- Opening Delimiter -
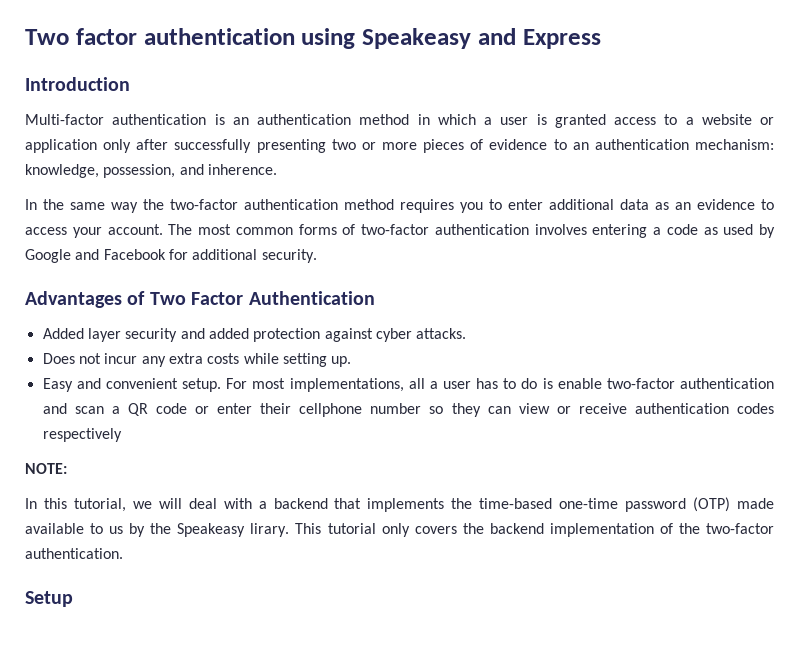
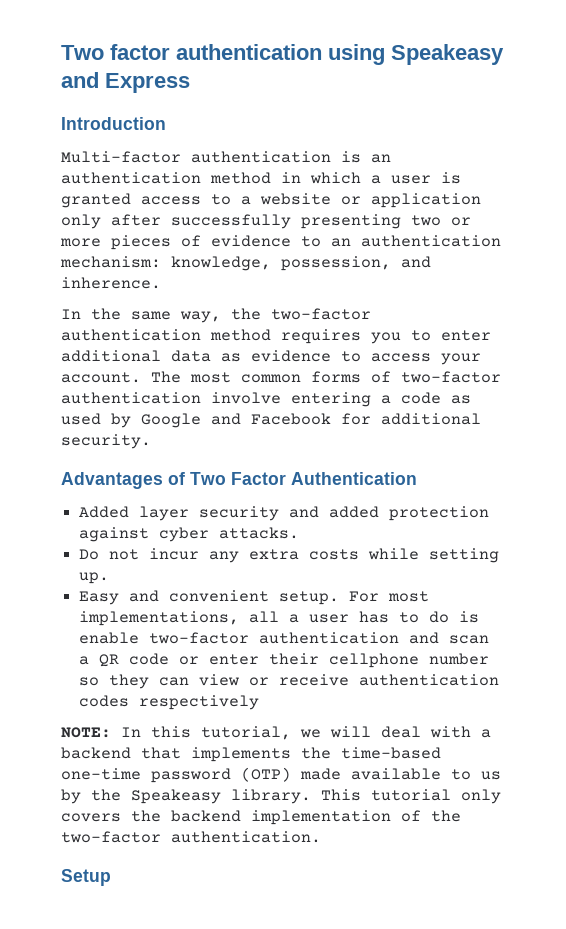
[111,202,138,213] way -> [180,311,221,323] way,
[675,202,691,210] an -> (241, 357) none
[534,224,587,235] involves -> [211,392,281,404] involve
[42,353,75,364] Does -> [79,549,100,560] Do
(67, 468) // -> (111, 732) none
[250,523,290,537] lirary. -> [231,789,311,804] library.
- Closing Delimiter -
Exercise:
Reproduce each line of the entries above from the one containing "(67, 468) // -> (111, 732) none" through the last, exactly, and no other line.

Result of the task:
(67, 468) // -> (111, 732) none
[250,523,290,537] lirary. -> [231,789,311,804] library.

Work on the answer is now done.